It was about that time again for me to write about one of my favorite topics: body positivity. As summer heads into full swing it is truly swimsuit season and if you're like me then it that means you've got a fight coming your way.
Me versus my thoughts that tear me down for my outward appearance, what I like to call "the body shamers". This is my fight. These are the thoughts that used to hold me back from enjoying my life because I felt I wasn't beautiful enough.
Every once in a while I doubt myself and can eventually talk myself back into reality: if I'm healthy and happy with the appearance then others' opinions don't matter. I am enough.
Then summer rolls around and the idea of being half naked in the sun is a bittersweet thought. On one hand I love being tan, I love wearing trendy swimsuits, and I love taking cute pictures at the beach because what a summer aesthetic-truly. However, the body shaming thoughts I once had find their way back in and take their blows especially hard during the summer.
For obvious reasons of course, summer as aforementioned means showing more skin which means not only am I showing skin but so are others. Then the comparison game begins, the back and forth of "I love the way I look because it makes me who I am" versus "damn I wish I was skinnier/tanner/prettier like her". Please know that one's beauty doesn't diminish another's beauty.
Have you ever had a to-do list of things to fix about yourself?
If I don't make a conscious effort to remind myself the negative thoughts are wrong then it turns into an uphill battle that feels never ending. I find myself looking around and just finding reasons why people I believe to be beautiful are better than me because they are so beautiful.
Next thing I know I am summing my value and worth to simply being about looks. Those who I believe are beautiful I put above me and make their worth more than my own. I push myself lower and lower on my own list.
We cannot compare ourselves to each other. We are each so unique in our own way that there could never be a scale to measure our own individual value or worthiness.
Yet we subject ourselves to comparison anyway.
When I find myself beginning this self loathing track I try to stop myself before it gets out of hand. The things that used to bring me to tears are things that I create into healthy and rational goals now.
Instead of fearing dressing rooms, I champion them and grab everything I want to try on ignoring if I think I should wear it or not. If they don't fit and I find that I am leaving empty handed I tell myself that at least I can save money or I got get a lipstick.

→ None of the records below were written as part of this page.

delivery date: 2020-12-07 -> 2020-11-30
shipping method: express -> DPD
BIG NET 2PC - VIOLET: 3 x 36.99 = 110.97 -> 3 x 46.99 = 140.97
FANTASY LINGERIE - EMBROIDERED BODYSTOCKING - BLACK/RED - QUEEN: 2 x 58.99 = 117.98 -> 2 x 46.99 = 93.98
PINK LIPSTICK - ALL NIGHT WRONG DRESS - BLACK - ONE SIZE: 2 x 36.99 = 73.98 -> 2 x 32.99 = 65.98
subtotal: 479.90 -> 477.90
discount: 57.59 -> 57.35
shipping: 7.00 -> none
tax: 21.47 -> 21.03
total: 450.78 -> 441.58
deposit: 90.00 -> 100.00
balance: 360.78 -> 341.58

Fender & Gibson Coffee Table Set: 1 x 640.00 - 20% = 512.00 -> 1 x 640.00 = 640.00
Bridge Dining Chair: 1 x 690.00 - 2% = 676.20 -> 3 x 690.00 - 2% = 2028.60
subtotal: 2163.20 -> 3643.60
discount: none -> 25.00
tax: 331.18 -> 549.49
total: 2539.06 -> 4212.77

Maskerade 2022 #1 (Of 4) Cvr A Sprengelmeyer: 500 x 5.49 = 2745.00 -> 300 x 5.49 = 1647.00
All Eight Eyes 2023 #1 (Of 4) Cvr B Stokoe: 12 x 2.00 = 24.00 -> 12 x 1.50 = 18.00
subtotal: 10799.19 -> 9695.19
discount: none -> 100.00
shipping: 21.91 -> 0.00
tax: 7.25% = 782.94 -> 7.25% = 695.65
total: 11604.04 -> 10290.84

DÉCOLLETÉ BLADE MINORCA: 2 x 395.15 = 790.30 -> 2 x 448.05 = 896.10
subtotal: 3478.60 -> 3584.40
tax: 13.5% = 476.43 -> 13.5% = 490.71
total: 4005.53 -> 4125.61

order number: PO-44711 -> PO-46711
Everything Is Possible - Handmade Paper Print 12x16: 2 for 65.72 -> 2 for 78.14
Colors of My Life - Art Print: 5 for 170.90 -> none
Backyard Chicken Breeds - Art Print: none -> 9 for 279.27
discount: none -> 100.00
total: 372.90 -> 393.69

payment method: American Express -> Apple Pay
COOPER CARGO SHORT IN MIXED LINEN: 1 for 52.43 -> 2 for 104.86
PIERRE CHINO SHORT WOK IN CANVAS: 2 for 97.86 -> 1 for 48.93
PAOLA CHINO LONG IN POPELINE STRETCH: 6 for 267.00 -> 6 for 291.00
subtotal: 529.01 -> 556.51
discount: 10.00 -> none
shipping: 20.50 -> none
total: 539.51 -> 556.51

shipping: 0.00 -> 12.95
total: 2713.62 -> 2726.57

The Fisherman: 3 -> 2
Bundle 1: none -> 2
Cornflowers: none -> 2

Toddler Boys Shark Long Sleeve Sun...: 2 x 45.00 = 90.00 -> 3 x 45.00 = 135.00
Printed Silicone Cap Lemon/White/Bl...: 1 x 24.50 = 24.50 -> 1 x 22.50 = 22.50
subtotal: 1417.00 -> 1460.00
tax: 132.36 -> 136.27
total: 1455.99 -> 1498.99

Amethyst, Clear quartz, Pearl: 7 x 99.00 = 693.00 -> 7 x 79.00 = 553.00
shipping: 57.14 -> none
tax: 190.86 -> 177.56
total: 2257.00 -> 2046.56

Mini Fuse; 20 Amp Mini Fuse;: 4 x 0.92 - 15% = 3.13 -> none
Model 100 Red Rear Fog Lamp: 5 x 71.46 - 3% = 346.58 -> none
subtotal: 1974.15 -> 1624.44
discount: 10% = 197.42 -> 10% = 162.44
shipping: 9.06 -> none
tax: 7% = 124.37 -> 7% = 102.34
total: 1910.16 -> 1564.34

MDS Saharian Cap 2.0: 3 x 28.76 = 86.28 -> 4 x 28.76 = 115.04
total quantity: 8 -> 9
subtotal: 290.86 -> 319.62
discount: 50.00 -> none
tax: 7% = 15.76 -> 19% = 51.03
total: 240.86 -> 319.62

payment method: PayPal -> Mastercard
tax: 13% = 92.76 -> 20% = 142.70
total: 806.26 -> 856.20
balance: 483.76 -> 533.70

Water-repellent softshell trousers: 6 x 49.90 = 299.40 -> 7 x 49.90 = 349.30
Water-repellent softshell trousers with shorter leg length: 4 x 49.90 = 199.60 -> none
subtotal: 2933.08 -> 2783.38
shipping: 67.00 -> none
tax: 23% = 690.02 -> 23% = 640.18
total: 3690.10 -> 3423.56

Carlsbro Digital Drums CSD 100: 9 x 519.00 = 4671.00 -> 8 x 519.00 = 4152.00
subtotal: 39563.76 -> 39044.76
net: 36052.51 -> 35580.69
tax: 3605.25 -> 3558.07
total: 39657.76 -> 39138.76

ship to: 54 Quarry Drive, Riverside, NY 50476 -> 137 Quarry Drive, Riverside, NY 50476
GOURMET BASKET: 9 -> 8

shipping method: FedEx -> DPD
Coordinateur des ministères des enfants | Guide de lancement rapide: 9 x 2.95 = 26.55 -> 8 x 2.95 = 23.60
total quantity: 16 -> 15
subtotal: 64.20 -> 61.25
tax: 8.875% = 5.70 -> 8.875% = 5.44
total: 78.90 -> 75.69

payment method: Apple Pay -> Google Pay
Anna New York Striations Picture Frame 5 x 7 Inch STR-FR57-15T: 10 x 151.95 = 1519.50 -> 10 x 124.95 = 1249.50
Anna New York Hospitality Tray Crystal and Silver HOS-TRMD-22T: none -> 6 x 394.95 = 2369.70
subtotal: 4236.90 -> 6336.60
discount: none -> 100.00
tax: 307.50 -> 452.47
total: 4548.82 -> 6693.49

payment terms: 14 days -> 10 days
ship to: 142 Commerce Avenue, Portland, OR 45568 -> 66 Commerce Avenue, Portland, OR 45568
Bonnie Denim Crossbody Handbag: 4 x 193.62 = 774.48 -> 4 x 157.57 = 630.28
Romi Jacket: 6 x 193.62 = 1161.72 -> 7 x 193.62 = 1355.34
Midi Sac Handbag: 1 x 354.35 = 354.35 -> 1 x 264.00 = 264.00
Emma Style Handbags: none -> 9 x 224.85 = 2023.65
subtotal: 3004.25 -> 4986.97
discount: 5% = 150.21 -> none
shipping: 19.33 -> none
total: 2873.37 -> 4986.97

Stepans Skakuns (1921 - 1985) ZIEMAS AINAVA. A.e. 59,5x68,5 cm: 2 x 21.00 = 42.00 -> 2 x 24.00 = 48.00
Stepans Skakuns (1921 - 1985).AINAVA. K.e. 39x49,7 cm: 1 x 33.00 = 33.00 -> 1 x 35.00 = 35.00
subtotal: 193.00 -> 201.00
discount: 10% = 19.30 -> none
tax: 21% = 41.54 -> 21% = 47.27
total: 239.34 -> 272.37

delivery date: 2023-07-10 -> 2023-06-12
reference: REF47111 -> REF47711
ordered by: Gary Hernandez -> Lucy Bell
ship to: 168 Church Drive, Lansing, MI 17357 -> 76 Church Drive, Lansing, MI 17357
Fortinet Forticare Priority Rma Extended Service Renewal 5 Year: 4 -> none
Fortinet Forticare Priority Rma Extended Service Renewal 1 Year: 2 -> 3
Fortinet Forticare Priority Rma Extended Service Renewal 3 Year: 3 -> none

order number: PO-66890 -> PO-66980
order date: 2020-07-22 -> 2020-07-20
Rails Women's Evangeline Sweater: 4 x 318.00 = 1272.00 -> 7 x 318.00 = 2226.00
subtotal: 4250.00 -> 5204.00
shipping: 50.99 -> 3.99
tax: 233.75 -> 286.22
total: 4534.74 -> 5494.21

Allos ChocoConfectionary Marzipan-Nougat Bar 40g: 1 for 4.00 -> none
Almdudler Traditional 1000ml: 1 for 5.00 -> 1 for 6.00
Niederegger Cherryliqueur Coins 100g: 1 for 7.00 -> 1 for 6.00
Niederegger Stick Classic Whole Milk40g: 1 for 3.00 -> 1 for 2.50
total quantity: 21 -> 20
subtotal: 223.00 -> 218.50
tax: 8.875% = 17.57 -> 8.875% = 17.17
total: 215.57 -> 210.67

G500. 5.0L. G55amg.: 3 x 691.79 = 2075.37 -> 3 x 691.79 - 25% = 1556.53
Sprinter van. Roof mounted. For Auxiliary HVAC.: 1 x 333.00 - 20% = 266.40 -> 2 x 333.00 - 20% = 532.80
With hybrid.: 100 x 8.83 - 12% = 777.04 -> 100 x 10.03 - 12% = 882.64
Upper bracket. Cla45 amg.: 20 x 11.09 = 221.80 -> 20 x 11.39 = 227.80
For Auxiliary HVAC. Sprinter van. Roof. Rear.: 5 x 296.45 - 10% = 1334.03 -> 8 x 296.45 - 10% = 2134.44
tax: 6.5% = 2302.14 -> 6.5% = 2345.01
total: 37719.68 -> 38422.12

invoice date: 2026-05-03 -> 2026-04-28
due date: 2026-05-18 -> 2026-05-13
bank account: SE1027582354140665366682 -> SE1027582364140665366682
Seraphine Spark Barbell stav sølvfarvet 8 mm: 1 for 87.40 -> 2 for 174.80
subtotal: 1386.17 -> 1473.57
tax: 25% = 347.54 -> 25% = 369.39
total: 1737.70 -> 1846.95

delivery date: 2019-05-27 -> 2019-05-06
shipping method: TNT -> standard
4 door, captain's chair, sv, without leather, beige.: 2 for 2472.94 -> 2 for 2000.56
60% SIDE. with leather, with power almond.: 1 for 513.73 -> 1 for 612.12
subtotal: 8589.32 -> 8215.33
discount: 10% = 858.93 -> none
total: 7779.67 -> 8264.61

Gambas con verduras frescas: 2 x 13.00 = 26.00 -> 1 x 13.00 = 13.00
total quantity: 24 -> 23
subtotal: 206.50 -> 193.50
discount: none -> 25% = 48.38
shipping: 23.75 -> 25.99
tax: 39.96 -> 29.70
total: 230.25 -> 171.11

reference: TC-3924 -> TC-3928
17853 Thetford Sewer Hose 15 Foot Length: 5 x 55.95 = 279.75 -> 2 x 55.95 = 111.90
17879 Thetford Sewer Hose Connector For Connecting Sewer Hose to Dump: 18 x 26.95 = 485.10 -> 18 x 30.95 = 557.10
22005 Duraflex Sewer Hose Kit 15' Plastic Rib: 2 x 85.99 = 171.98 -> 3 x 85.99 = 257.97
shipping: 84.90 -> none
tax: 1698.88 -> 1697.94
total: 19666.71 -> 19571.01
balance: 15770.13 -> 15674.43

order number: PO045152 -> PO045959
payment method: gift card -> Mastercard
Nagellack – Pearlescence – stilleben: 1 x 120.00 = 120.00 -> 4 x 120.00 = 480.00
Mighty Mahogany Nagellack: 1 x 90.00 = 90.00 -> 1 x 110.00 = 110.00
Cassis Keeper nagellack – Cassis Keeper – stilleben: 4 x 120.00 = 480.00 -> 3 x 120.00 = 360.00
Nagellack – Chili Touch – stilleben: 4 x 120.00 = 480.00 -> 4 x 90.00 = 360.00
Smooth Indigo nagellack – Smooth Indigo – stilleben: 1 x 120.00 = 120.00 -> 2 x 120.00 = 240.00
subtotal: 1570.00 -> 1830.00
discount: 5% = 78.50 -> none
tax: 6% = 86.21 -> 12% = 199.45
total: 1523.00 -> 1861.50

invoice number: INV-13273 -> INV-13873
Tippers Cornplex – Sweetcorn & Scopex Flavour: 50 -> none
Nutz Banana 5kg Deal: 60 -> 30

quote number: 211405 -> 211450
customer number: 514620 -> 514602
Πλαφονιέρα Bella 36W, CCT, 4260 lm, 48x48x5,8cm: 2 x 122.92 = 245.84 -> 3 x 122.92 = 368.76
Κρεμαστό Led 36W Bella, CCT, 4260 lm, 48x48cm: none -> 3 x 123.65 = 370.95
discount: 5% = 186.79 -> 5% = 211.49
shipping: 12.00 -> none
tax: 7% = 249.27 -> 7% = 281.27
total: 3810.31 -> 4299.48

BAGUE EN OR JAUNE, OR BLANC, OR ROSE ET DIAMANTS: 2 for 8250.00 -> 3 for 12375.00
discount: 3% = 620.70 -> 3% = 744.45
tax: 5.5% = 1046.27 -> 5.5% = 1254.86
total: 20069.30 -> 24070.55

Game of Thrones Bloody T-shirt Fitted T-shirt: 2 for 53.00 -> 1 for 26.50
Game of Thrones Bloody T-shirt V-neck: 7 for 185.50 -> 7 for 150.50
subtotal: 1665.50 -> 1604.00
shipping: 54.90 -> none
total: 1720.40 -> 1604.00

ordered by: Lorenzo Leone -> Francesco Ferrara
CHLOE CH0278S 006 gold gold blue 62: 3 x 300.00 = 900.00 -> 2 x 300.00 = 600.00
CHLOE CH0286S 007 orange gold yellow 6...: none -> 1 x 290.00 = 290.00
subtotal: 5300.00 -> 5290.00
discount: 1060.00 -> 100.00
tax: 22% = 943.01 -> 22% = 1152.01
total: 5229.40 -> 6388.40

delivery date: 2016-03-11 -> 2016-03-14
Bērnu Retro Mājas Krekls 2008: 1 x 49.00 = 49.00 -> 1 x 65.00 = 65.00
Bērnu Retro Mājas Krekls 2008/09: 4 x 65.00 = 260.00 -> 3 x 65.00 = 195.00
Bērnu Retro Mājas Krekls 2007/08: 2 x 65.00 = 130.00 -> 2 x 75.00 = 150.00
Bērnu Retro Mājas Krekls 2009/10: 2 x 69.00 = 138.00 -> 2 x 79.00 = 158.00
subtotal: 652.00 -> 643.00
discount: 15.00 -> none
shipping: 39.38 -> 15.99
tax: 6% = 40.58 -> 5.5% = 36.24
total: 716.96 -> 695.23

When I find myself knit picking I stop myself and choose to think of things I like about myself if I'm not feeling pretty that day I remind myself of all the nice things people have gone out of their way to say to me. That's another thing, I will accept a compliment because someone went out of their way to make me feel good. I accept that compliment and save it for later when I need a little pick me up.
You can't always flip your mood on a dime but if you work at telling yourself you're enough then you eventually start to believe it. So don't stop loving yourself! Don't be obsessed but don't drag yourself down.
As a confessed control freak, see my last article "When The Other Shoe Drops", I understand that my weight is something I can control so instead of saying critiquing every curve and dimple on my body or saying I don't care at all I find the balance. I like eating good food and getting drinks with my friends. I can't do that for long without going to the gym.
The girl who used to be torn down by the body shaming thoughts has not disappeared entirely. She still exists because it is something I haven't shaken entirely yet. The difference now is that I don't let that old feeling of inferiority take over.
We all have moments of insecurity. It is human.
I don't think anyone can be one-hunnit percent confident all the time. However, I try to respond differently. I choose to solve the problems and address my body shaming thoughts instead of dwelling.
You have the power to build yourself up and also tear yourself down. In regards to others, our worth is not determined by others, they only get power if we give it to them. If you're like me, we have to fight the battle internally with ourselves not with outside world.
I am here to say that when you choose to love and accept yourself, you still have bad days but they tend to be less frequent and you find ways to shut up the body shamers.
Be a booty shaker, not a body shamer.